Robustifying State-space Models for Long Sequences via Approximate Diagonalization

Authors: Annan Yu, Arnur Nigmetov, Dmitriy Morozov, Michael W. Mahoney, N. Benjamin Erichson

ICLR 2024 | Conference PDF | Archive PDF | Plain Text | LLM Run Details

Reproducibility Variable Result LLM Response
Research Type Experimental In this section, we present empirical evaluations of our proposed S4-PTD and S5-PTD models. In section 5.1 we compare the performance of our full model with the existing ones in the Long Range Arena (LRA). In section 5.2, we perform a sensitivity analysis using the CIFAR-10 dataset to provide real-world evidence that our perturbed initialization scheme is more robust than the one in the S4D/S5 model. Finally, in section 5.3, we study the relationship between the size of the perturbation matrix E and the performance of our models.
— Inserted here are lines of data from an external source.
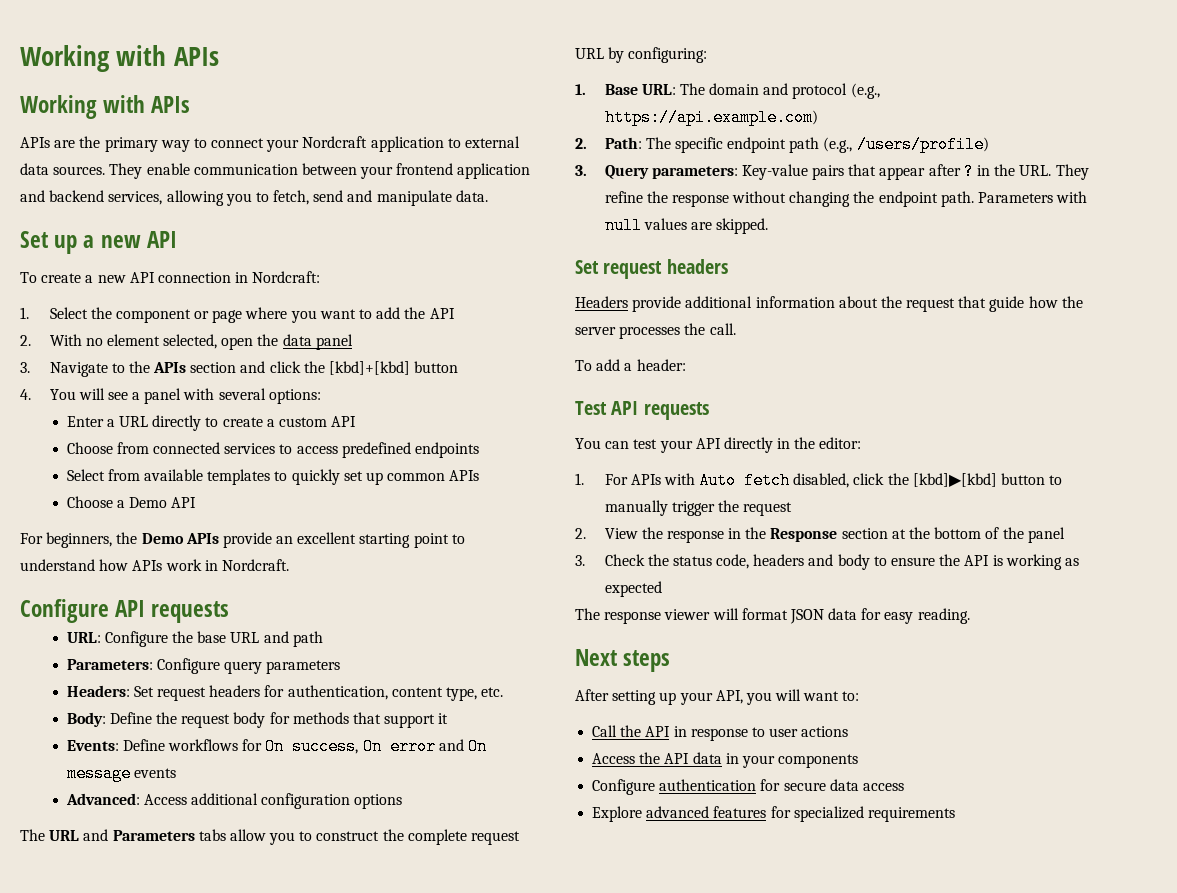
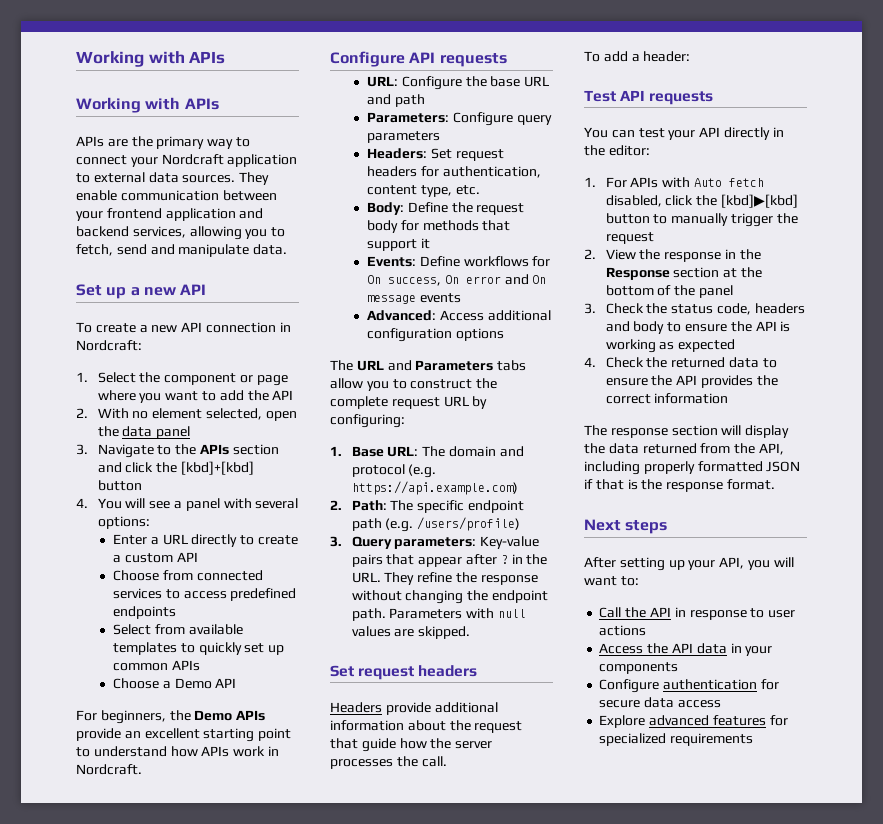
- 1. Base URL: The domain and protocol (e.g., https://api.example.com)
+ 1. Base URL: The domain and protocol (e.g. https://api.example.com)
- 2. Path: The specific endpoint path (e.g., /users/profile)
+ 2. Path: The specific endpoint path (e.g. /users/profile)
- The response viewer will format JSON data for easy reading.
+ 4. Check the returned data to ensure the API provides the correct information
+ The response section will display the data returned from the API, including properly formatted JSON if that is the response format.

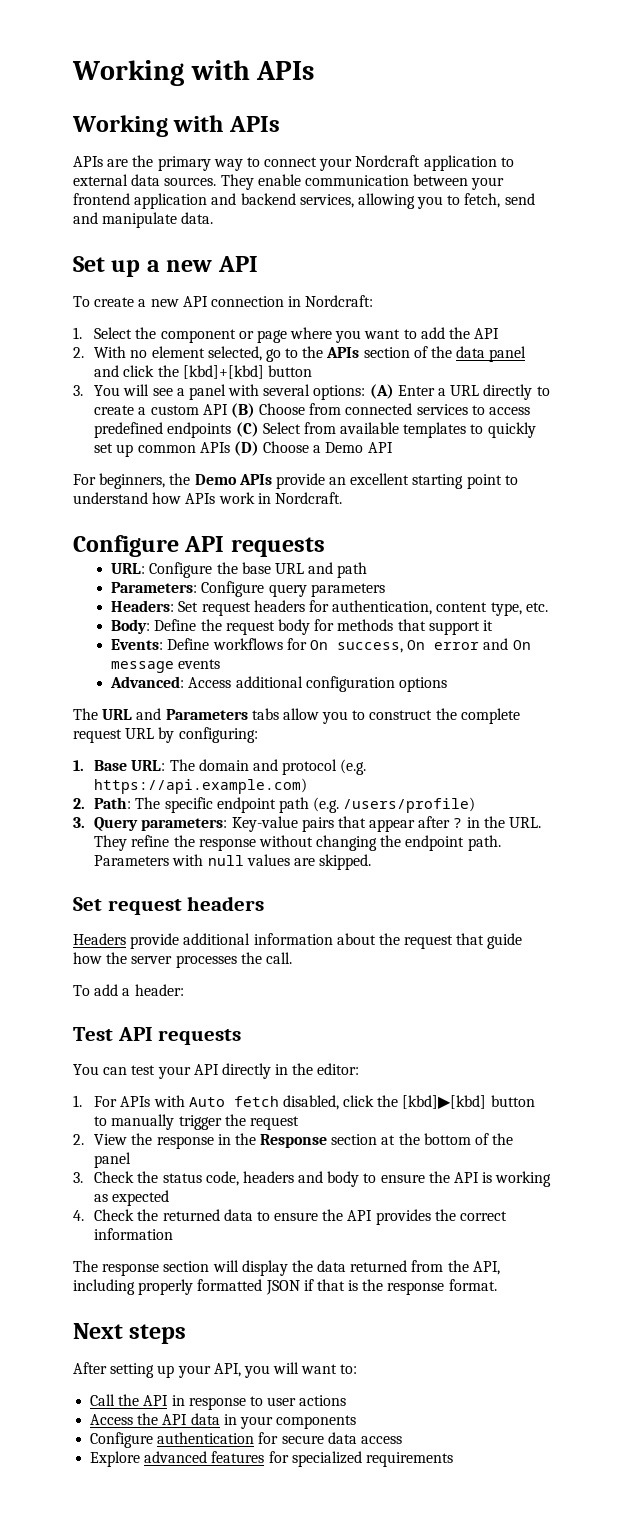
- 2. With no element selected, open the data panel
- 3. Navigate to the APIs section and click the [kbd]+[kbd] button
+ 2. With no element selected, go to the APIs section of the data panel and click the [kbd]+[kbd] button
- 4. You will see a panel with several options:
- Enter a URL directly to create a custom API
- Choose from connected services to access predefined endpoints
- Select from available templates to quickly set up common APIs
- Choose a Demo API
+ 3. You will see a panel with several options: (A) Enter a URL directly to create a custom API (B) Choose from connected services to access predefined endpoints (C) Select from available templates to quickly set up common APIs (D) Choose a Demo API

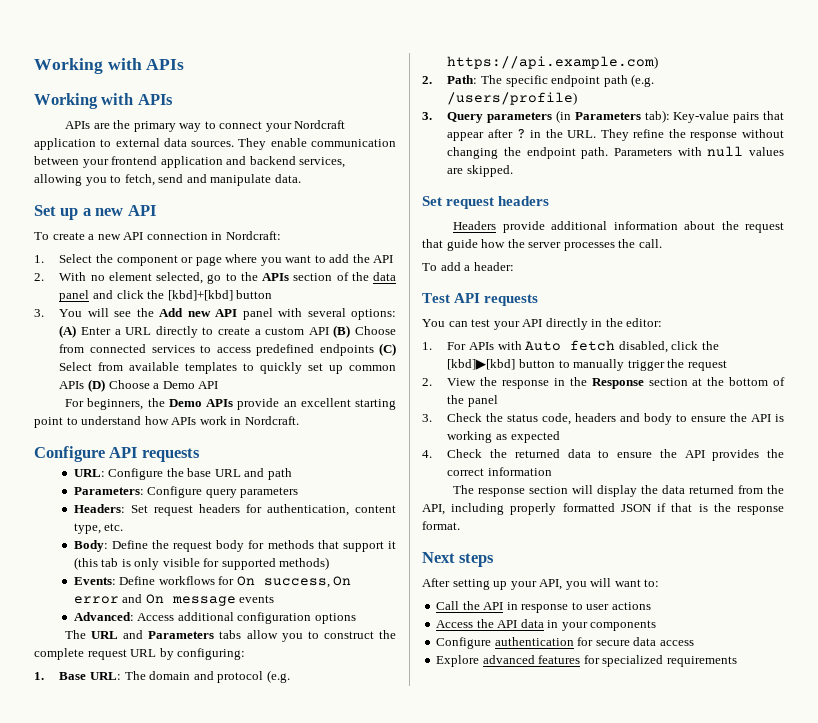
- 3. You will see a panel with several options: (A) Enter a URL directly to create a custom API (B) Choose from connected services to access predefined endpoints (C) Select from available templates to quickly set up common APIs (D) Choose a Demo API
+ 3. You will see the Add new API panel with several options: (A) Enter a URL directly to create a custom API (B) Choose from connected services to access predefined endpoints (C) Select from available templates to quickly set up common APIs (D) Choose a Demo API
- Body: Define the request body for methods that support it
+ Body: Define the request body for methods that support it (this tab is only visible for supported methods)
- 3. Query parameters: Key-value pairs that appear after ? in the URL. They refine the response without changing the endpoint path.
+ 3. Query parameters (in Parameters tab): Key-value pairs that appear after ? in the URL. They refine the response without changing the endpoint path.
Researcher Affiliation Academia Annan Yu,1 Arnur Nigmetov,2 Dmitriy Morozov,2 Michael W. Mahoney,2,3,4 N. Benjamin Erichson2,3 1 Center for Applied Mathematics, Cornell University, Ithaca, NY 14853, USA 2 Lawrence Berkeley National Laboratory, Berkeley, CA 94720, USA 3 International Computer Science Institute, Berkeley, CA 94704, USA 4 Department of Statistics, University of California at Berkeley, Berkeley, CA 94720, USA
Pseudocode No The paper describes methods and procedures but does not include any explicitly labeled pseudocode or algorithm blocks.
Open Source Code No The paper does not provide an explicit statement or link for open-source code for the described methodology.
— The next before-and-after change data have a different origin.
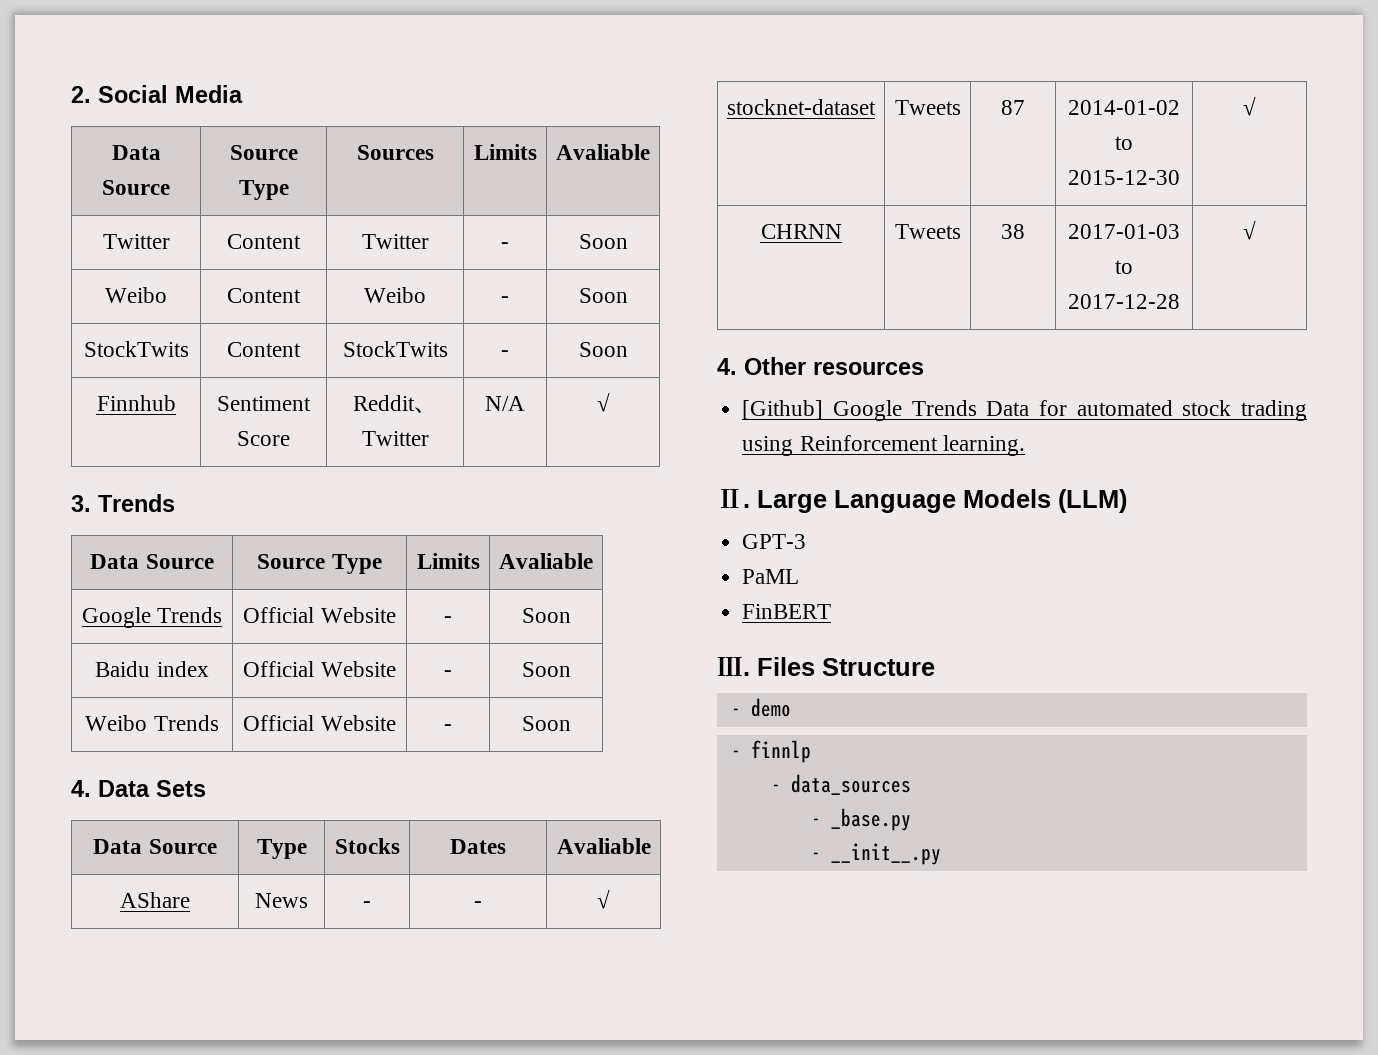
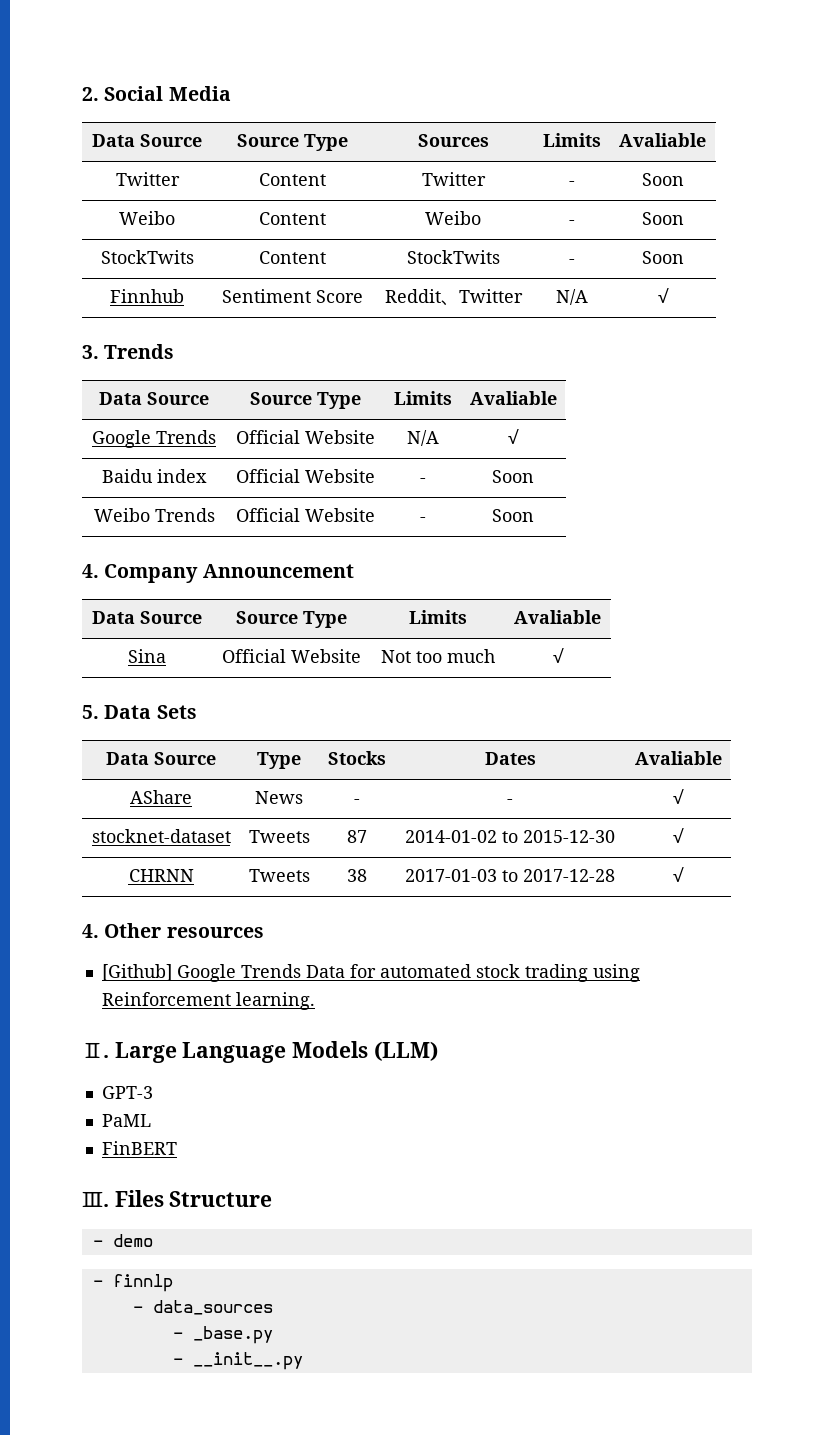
- Google Trends | Official Website | - | Soon
+ Google Trends | Official Website | N/A | √
- 4. Data Sets
+ 4. Company Announcement
+ Data Source | Source Type | Limits | Avaliable
+ Sina | Official Website | Not too much | √
+ 5. Data Sets

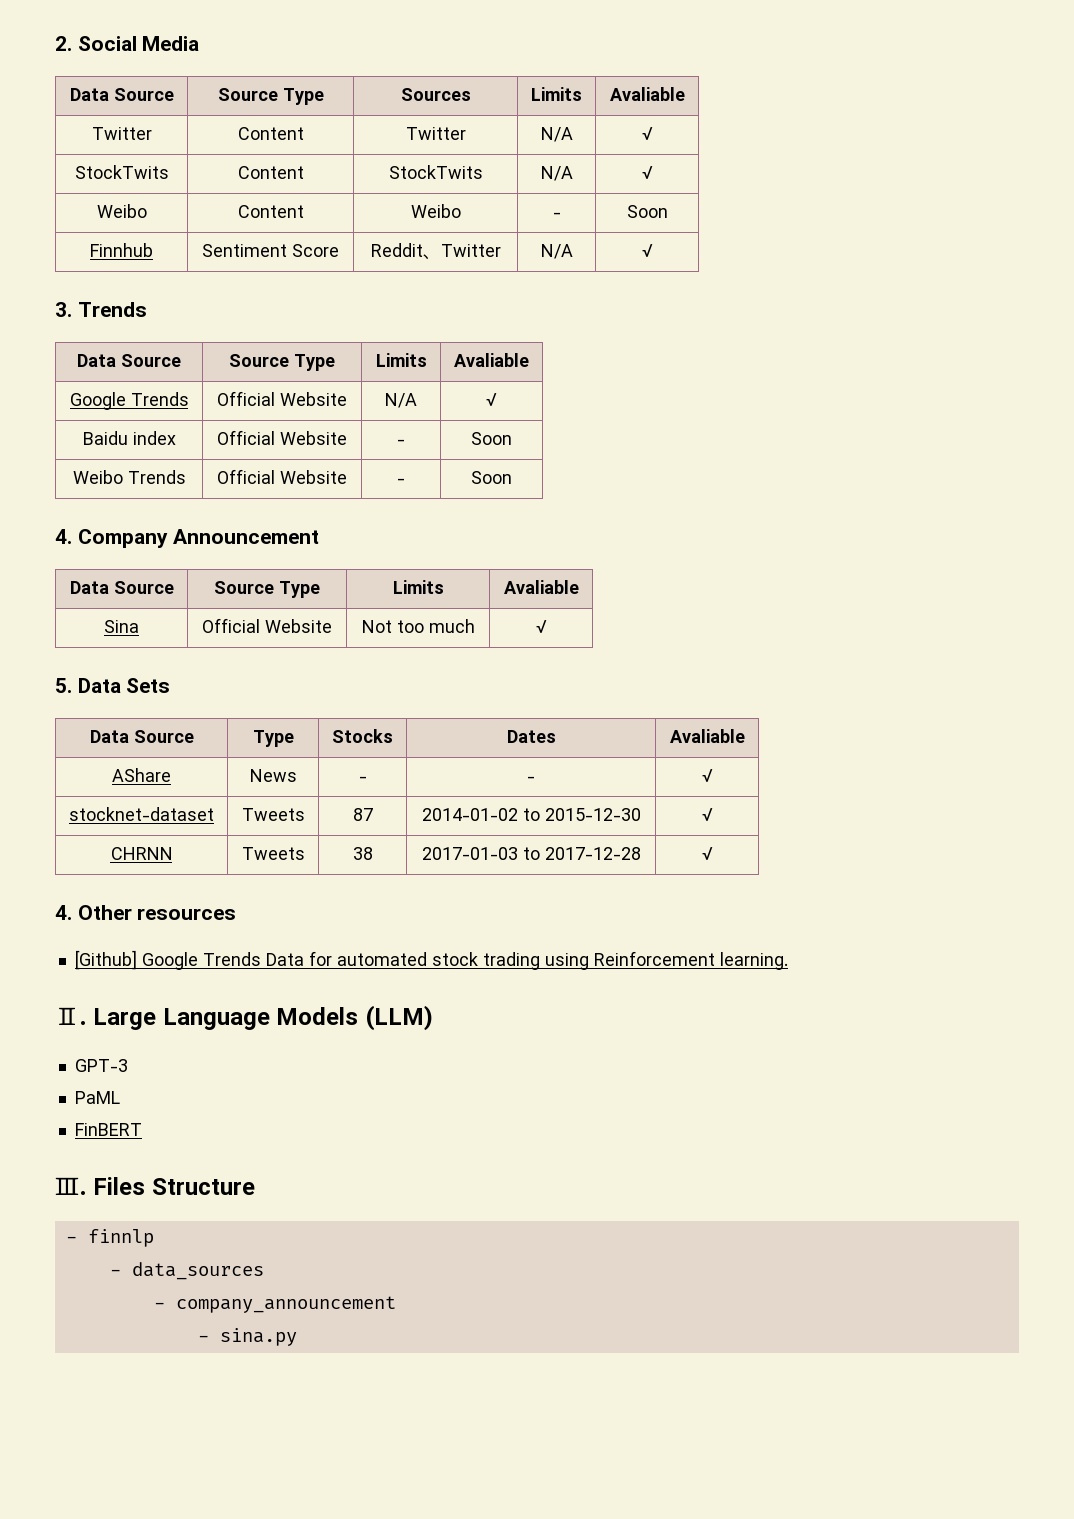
- Twitter | Content | Twitter | - | Soon
+ Twitter | Content | Twitter | N/A | √
+ StockTwits | Content | StockTwits | N/A | √
- StockTwits | Content | StockTwits | - | Soon
- - demo
- - _base.py
- - __init__.py
+ - company_announcement
+ - sina.py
Open Datasets Yes Over the past few years, the new class of state-space models (SSMs) gained vast popularity for sequential modeling due to their outstanding performance on the Long-Range Arena (LRA) dataset (Tay et al., 2021).
Dataset Splits No The paper mentions using standard datasets like LRA and CIFAR-10, which have predefined splits, but it does not explicitly state the train/validation/test split percentages or sample counts used in their specific experiments.
Hardware Specification No The paper mentions using the 'Lawrencium computational cluster' and 'National Energy Research Scientific Computing Center (NERSC)' but does not provide specific hardware details such as GPU or CPU models.
Software Dependencies No The paper does not provide specific software dependencies with version numbers.
Experiment Setup Yes We provide the detailed configuration of our S4-PTD model in Table 4 and that of our S5-PTD model in Table 5. In particular, we note that the first two columns of Table 4 are almost the same as those in Gu et al. (2022a)9 and the first four columns of Table 5 match those in Smith et al. (2023) these are model parameters. The only remaining non-trivial thing is that in the Path-X task, we start with a batch size of 32. We half the batch size after epoch 30 and epoch 60. By making the batch size smaller, we improve the generalization power of our model.